#### [Exercise aim]
How many lines in the data below contain the word "multiplicación"? State only the number.

Records excerpted from a collection:
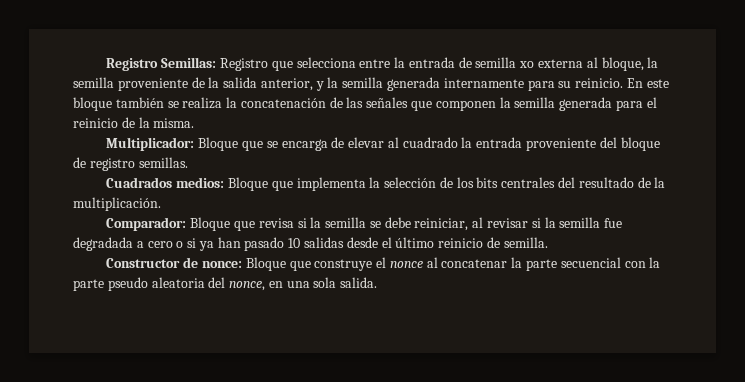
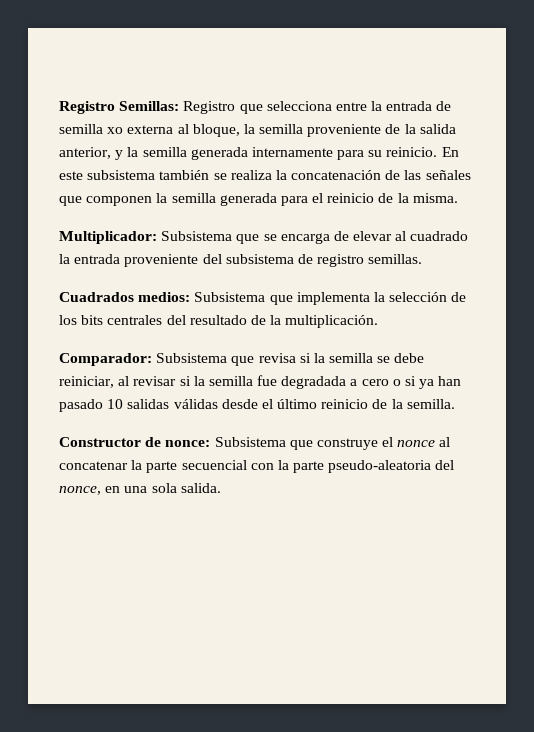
- En este bloque también se realiza la concatenación de las señales que componen la semilla generada para el reinicio de la misma.
+ En este subsistema también se realiza la concatenación de las señales que componen la semilla generada para el reinicio de la misma.
- Multiplicador: Bloque que se encarga de elevar al cuadrado la entrada proveniente del bloque de registro semillas.
+ Multiplicador: Subsistema que se encarga de elevar al cuadrado la entrada proveniente del subsistema de registro semillas.
- Cuadrados medios: Bloque que implementa la selección de los bits centrales del resultado de la multiplicación.
+ Cuadrados medios: Subsistema que implementa la selección de los bits centrales del resultado de la multiplicación.
- Comparador: Bloque que revisa si la semilla se debe reiniciar, al revisar si la semilla fue degradada a cero o si ya han pasado 10 salidas desde el último reinicio de semilla.
+ Comparador: Subsistema que revisa si la semilla se debe reiniciar, al revisar si la semilla fue degradada a cero o si ya han pasado 10 salidas válidas desde el último reinicio de la semilla.
- Constructor de nonce: Bloque que construye el nonce al concatenar la parte secuencial con la parte pseudo aleatoria del nonce, en una sola salida.
+ Constructor de nonce: Subsistema que construye el nonce al concatenar la parte secuencial con la parte pseudo-aleatoria del nonce, en una sola salida.

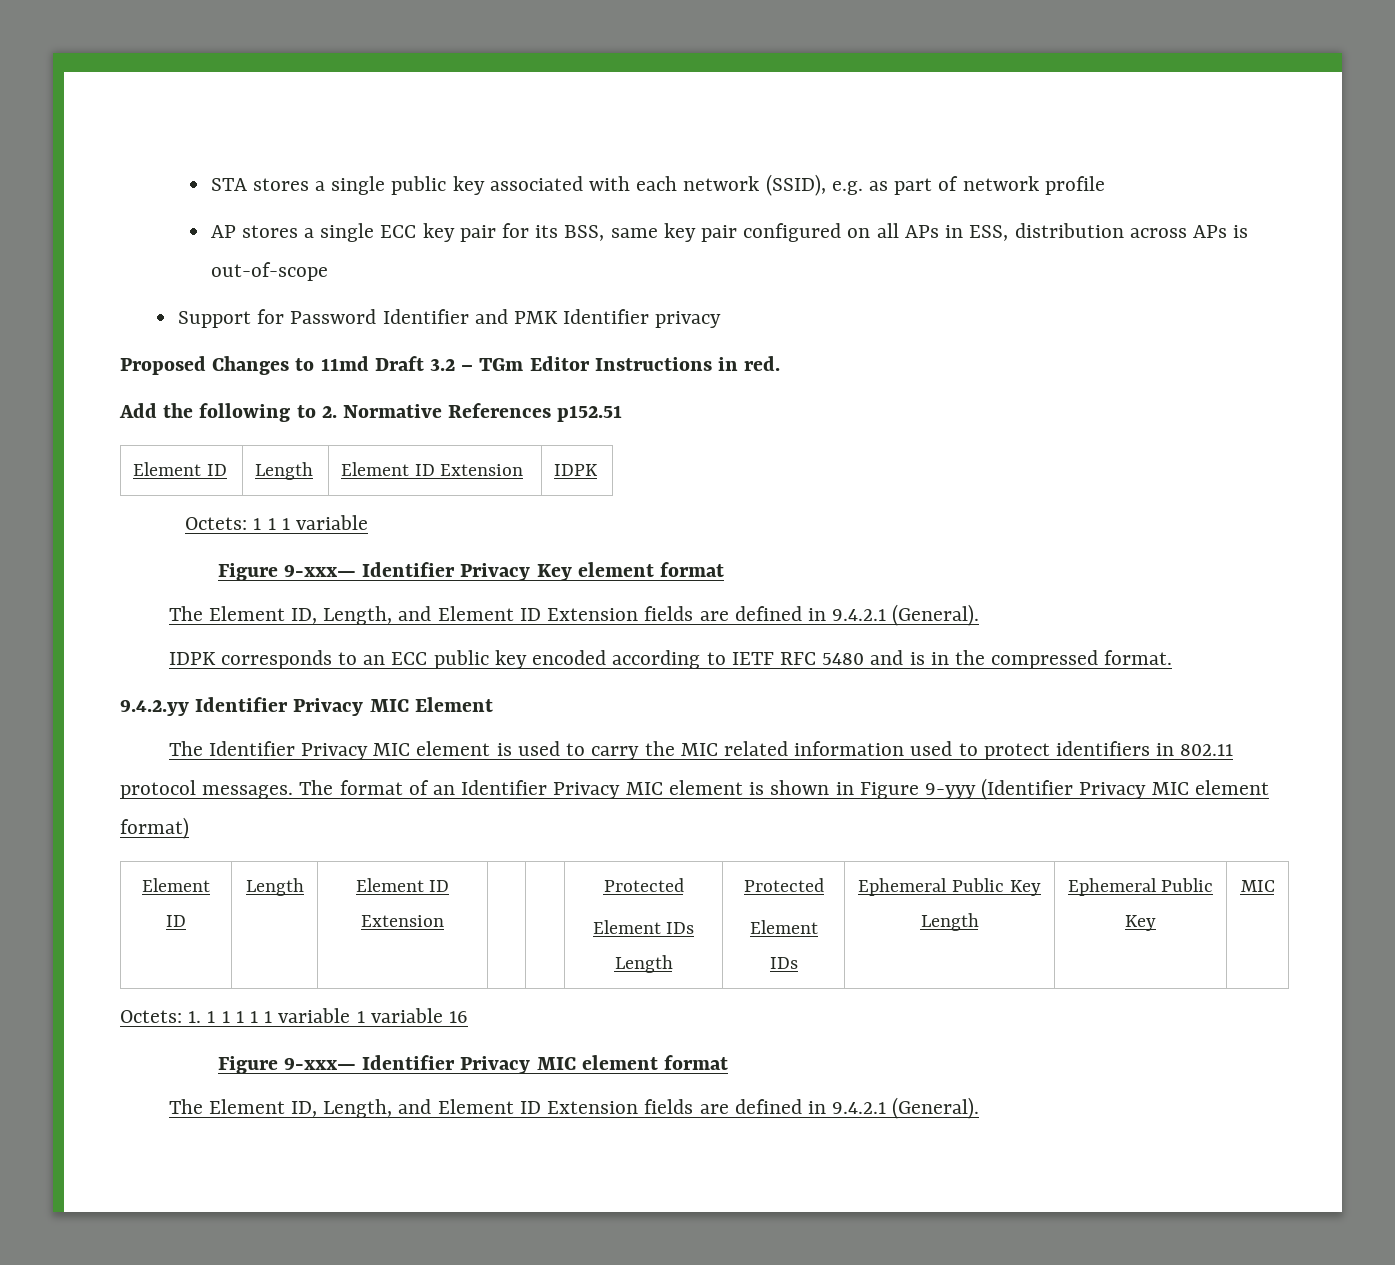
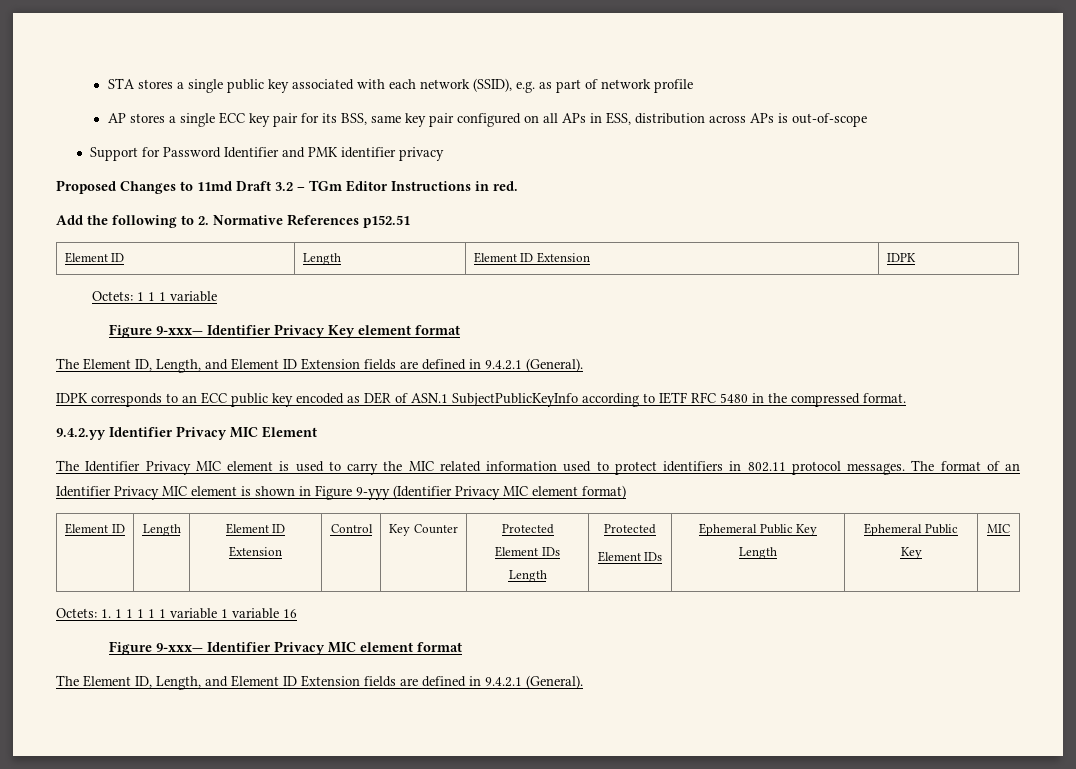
- Support for Password Identifier and PMK Identifier privacy
+ Support for Password Identifier and PMK identifier privacy
- IDPK corresponds to an ECC public key encoded according to IETF RFC 5480 and is in the compressed format.
+ IDPK corresponds to an ECC public key encoded as DER of ASN.1 SubjectPublicKeyInfo according to IETF RFC 5480 in the compressed format.
- Element ID | Length | Element ID Extension | | | Protected
+ Element ID | Length | Element ID Extension | Control | Key Counter | Protected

#### [Solution to this task]
2